== Exercise materials ==

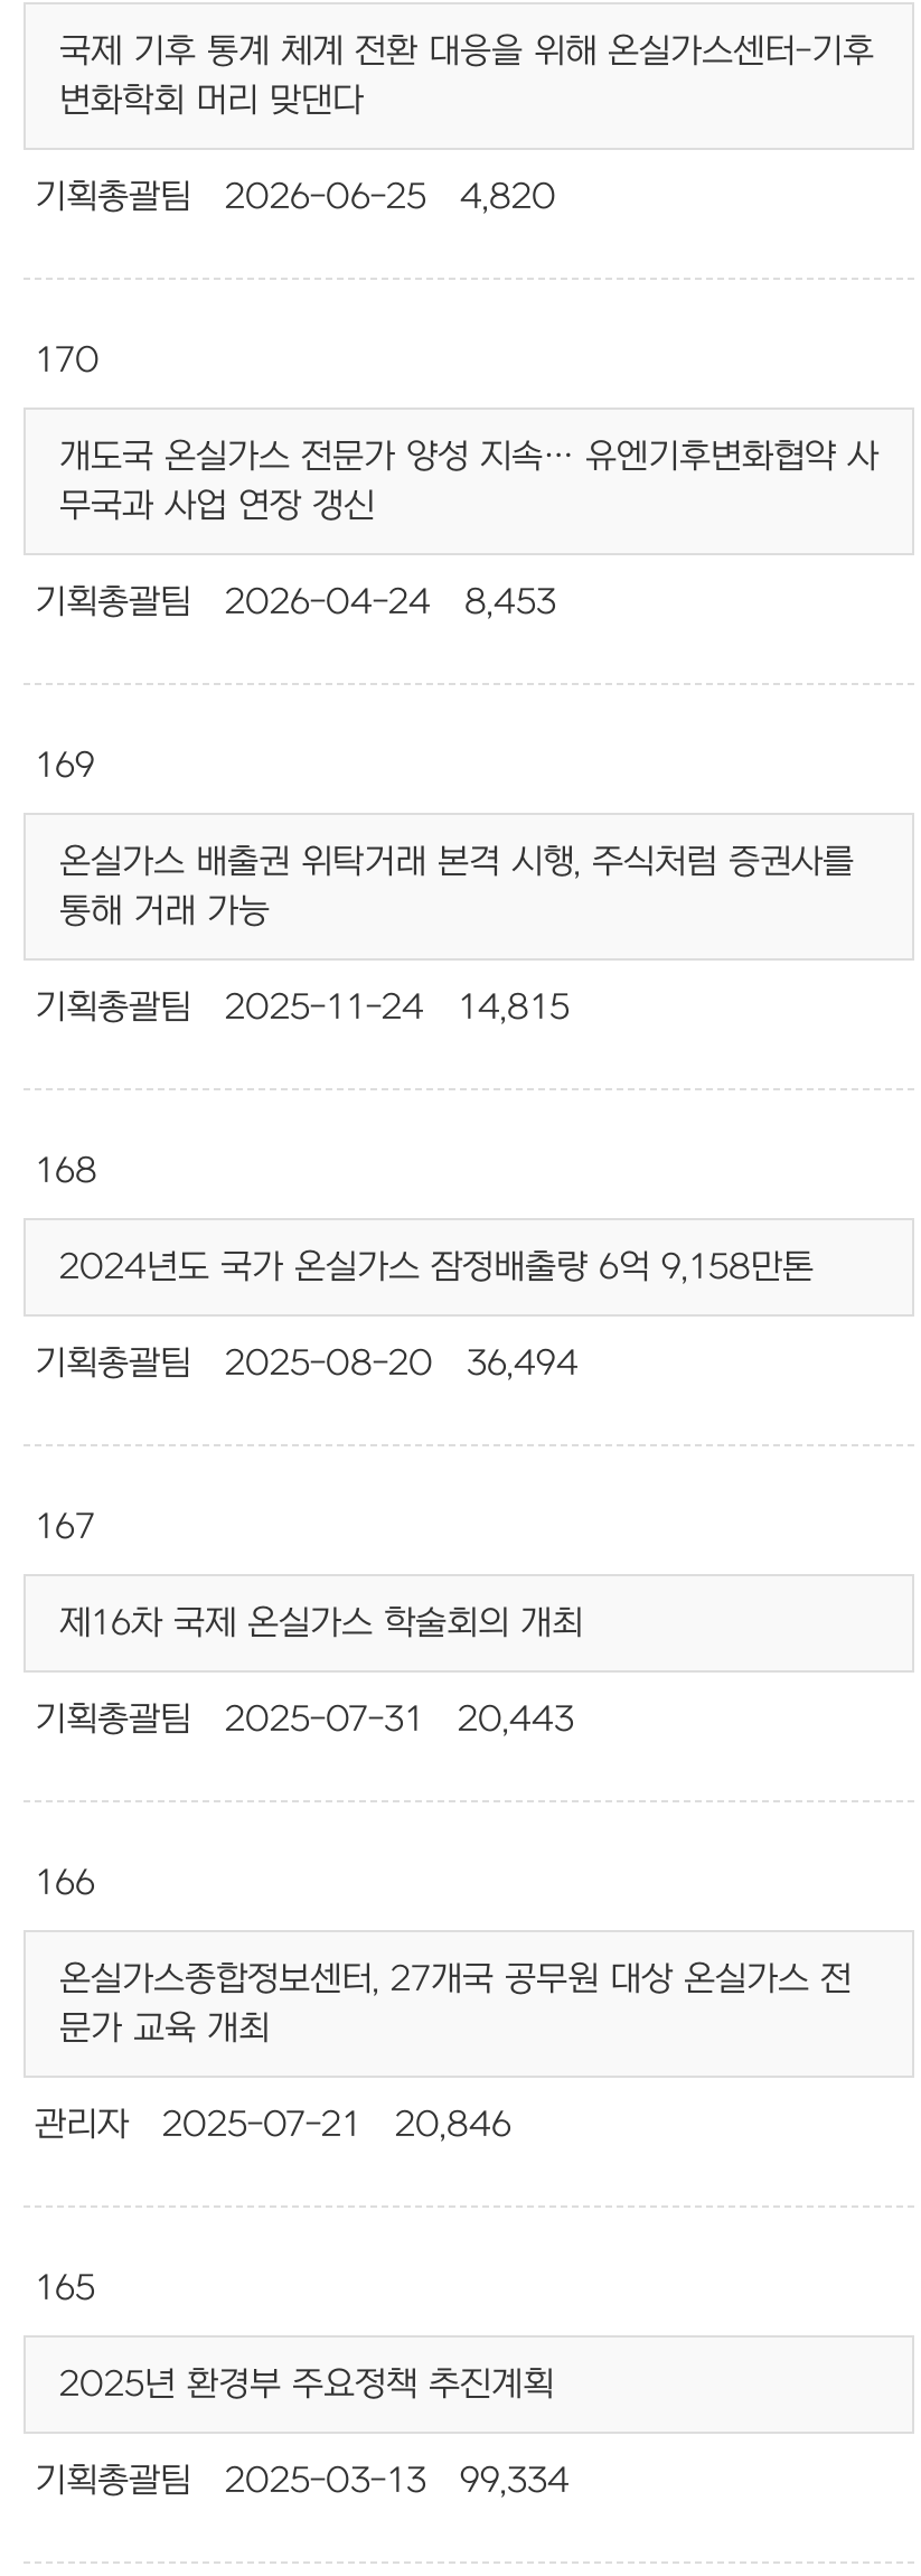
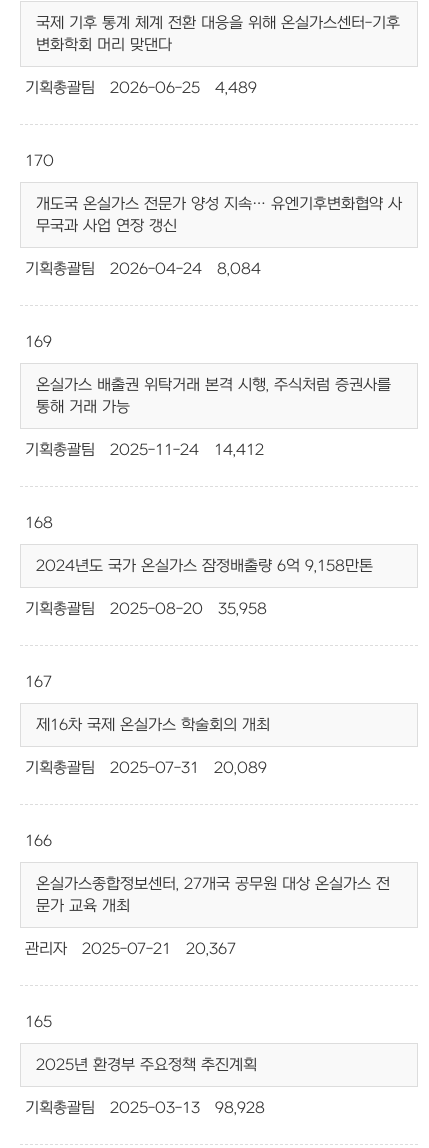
[35,177,556,217] 기획총괄팀 2026-06-25 4,820 -> [25,79,257,97] 기획총괄팀 2026-06-25 4,489
[35,582,556,622] 기획총괄팀 2026-04-24 8,453 -> [25,260,261,278] 기획총괄팀 2026-04-24 8,084
[35,987,570,1028] 기획총괄팀 2025-11-24 14,815 -> [25,441,264,459] 기획총괄팀 2025-11-24 14,412
[35,1343,579,1384] 기획총괄팀 2025-08-20 36,494 -> [25,600,267,618] 기획총괄팀 2025-08-20 35,958
[35,1699,574,1740] 기획총괄팀 2025-07-31 20,443 -> [25,759,267,777] 기획총괄팀 2025-07-31 20,089
[35,2105,511,2145] 관리자 2025-07-21 20,846 -> [25,940,236,958] 관리자 2025-07-21 20,367
[35,2461,570,2501] 기획총괄팀 2025-03-13 99,334 -> [25,1099,265,1117] 기획총괄팀 2025-03-13 98,928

===

Description of the task: Output the lines, exactly: the first line of the entries above, every line after it, and the line with "[35,987,570,1028] 기획총괄팀 2025-11-24" as the last. No pictures.

Answer to this exercise:
[35,177,556,217] 기획총괄팀 2026-06-25 4,820 -> [25,79,257,97] 기획총괄팀 2026-06-25 4,489
[35,582,556,622] 기획총괄팀 2026-04-24 8,453 -> [25,260,261,278] 기획총괄팀 2026-04-24 8,084
[35,987,570,1028] 기획총괄팀 2025-11-24 14,815 -> [25,441,264,459] 기획총괄팀 2025-11-24 14,412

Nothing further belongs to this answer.